Journal of Neurology

, Volume 246, Issue 5, pp 358–364 | Cite as

Activation of macrophages/microglia with the calcium-binding proteins MRP14 and MRP8 is related to the lesional activities in the spinal cord of HTLV-I associated myelopathy

  • Mayumi Abe
  • F. Umehara
  • Ryuji Kubota
  • Takashi Moritoyo
  • Shuji Izumo
  • Mitsuhiro Osame
Original communication

Abstract

Macrophages and microglia may play an important role in the pathogenesis of chronic inflammatory process in HTLV-I associated myelopathy (HAM) and tropical spastic paraparesis (TSP). However, the etiology and cellular mechanism of chronic inflammation are poorly understood in HAM/TSP. To help to define the roles of macrophages and microglia we analyzed the various patterns of macrophage and microglia activation in the central nervous system (CNS) of HAM/TSP using several monoclonal antibodies recognizing the different states of activation.
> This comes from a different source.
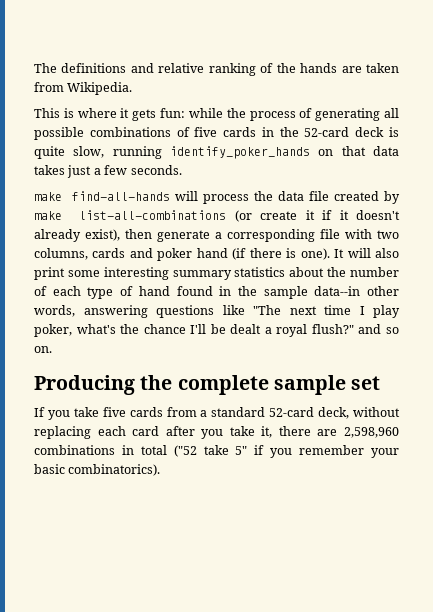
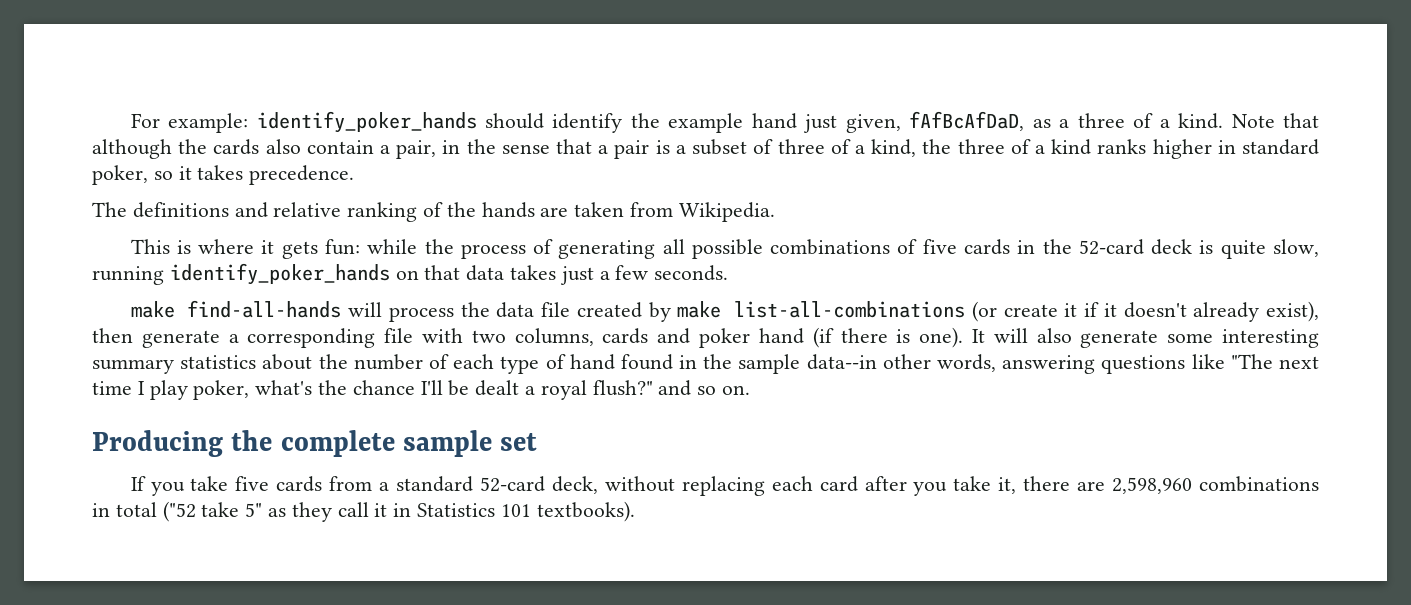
(34, 68) none -> [130,111,1320,133] [92,139,1320,159] [92,165,355,185] For example: identify_poker_hands should identify the example hand just given, fAfBcAfDaD, as a three of a kind. Note that although the cards also contain a pair, in the sense that a pair is a subset of three of a kind, the three of a kind ranks higher in standard poker, so it takes precedence. //
[34,267,65,280] print -> [1080,330,1159,348] generate
[254,445,399,458] [34,464,161,476] if you remember your basic combinatorics). -> [268,501,635,522] as they call it in Statistics 101 textbooks).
The results indicate that a large number of macrophages and microglia express both MRP14 and MRP8 in active-chronic inflammatory lesions of the patients with a short duration of illness (2.5 years). In the patient whose duration of illness was 4.5 years, perivascular and parenchymal macrophages and microglia were reactive for MRP8 but not for MRP14. In contrast, MRP14 and MRP8 were negative on the perivascular and parenchymal macrophages and microglia in inactive-chronic lesions and in controls. This study suggests that (a) activated macrophages and microglia as well as CD4+ T lymphocytes and CD8+ cytotoxic T lymphocytes are main components of the inflammatory process in the CNS in HAM/TSP, (b) activation of macrophages and microglia is related to the amount of HTLV-I proviral DNA in situ.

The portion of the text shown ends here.